START Data

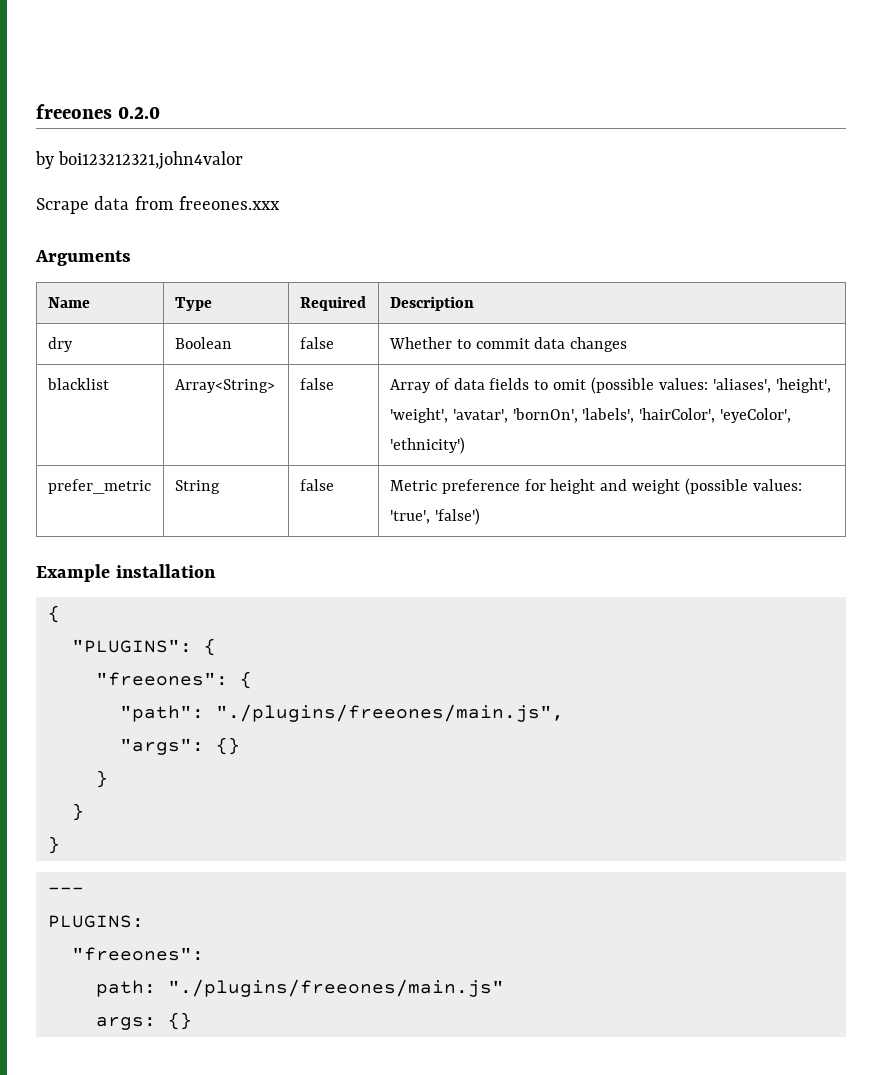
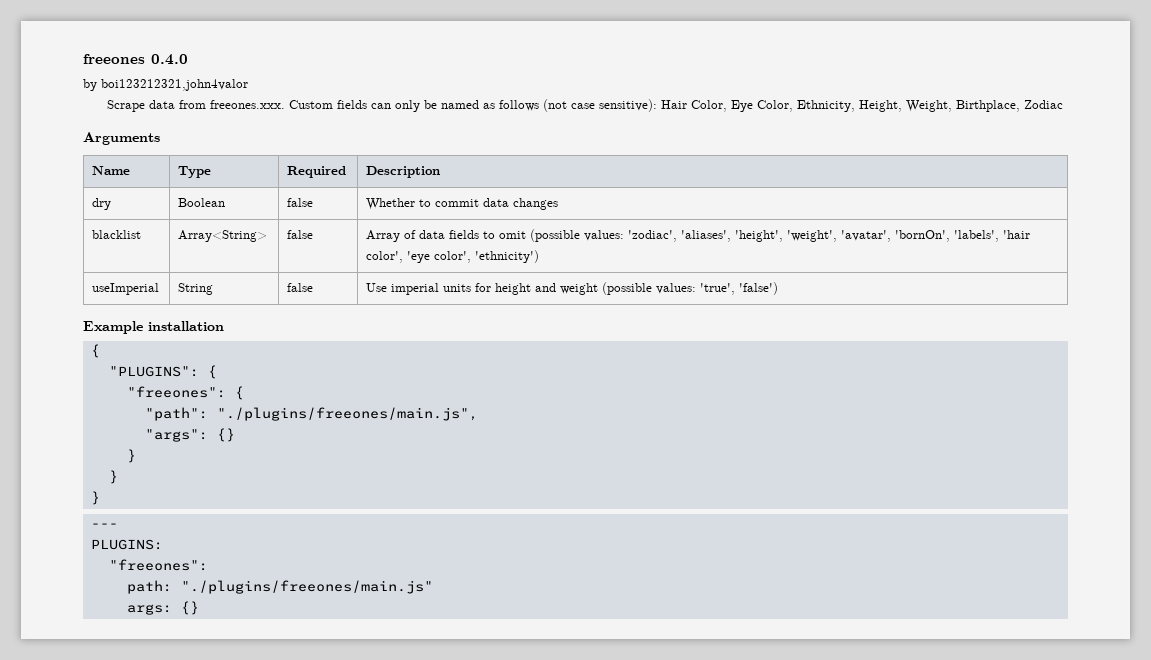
[117,106,160,119] 0.2.0 -> [151,54,188,65] 0.4.0
[179,196,281,210] freeones.xxx -> [209,99,1063,112] freeones.xxx. Custom fields can only be named as follows (not case sensitive): Hair Color, Eye Color, Ethnicity, Height, Weight, Birthplace, Zodiac
(708, 384) none -> [628,230,678,242] 'zodiac',
[639,408,792,423] 'hairColor', 'eyeColor', -> [1003,230,1031,239] [366,251,472,263] 'hair color', 'eye color',
[47,479,151,494] prefer_metric -> [92,283,160,295] useImperial
[389,479,520,494] Metric preference -> [366,283,472,295] Use imperial units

END Data

Problem to solve: For this exercise, return every entry verbatim and omit all pictures.

Answer space:
[117,106,160,119] 0.2.0 -> [151,54,188,65] 0.4.0
[179,196,281,210] freeones.xxx -> [209,99,1063,112] freeones.xxx. Custom fields can only be named as follows (not case sensitive): Hair Color, Eye Color, Ethnicity, Height, Weight, Birthplace, Zodiac
(708, 384) none -> [628,230,678,242] 'zodiac',
[639,408,792,423] 'hairColor', 'eyeColor', -> [1003,230,1031,239] [366,251,472,263] 'hair color', 'eye color',
[47,479,151,494] prefer_metric -> [92,283,160,295] useImperial
[389,479,520,494] Metric preference -> [366,283,472,295] Use imperial units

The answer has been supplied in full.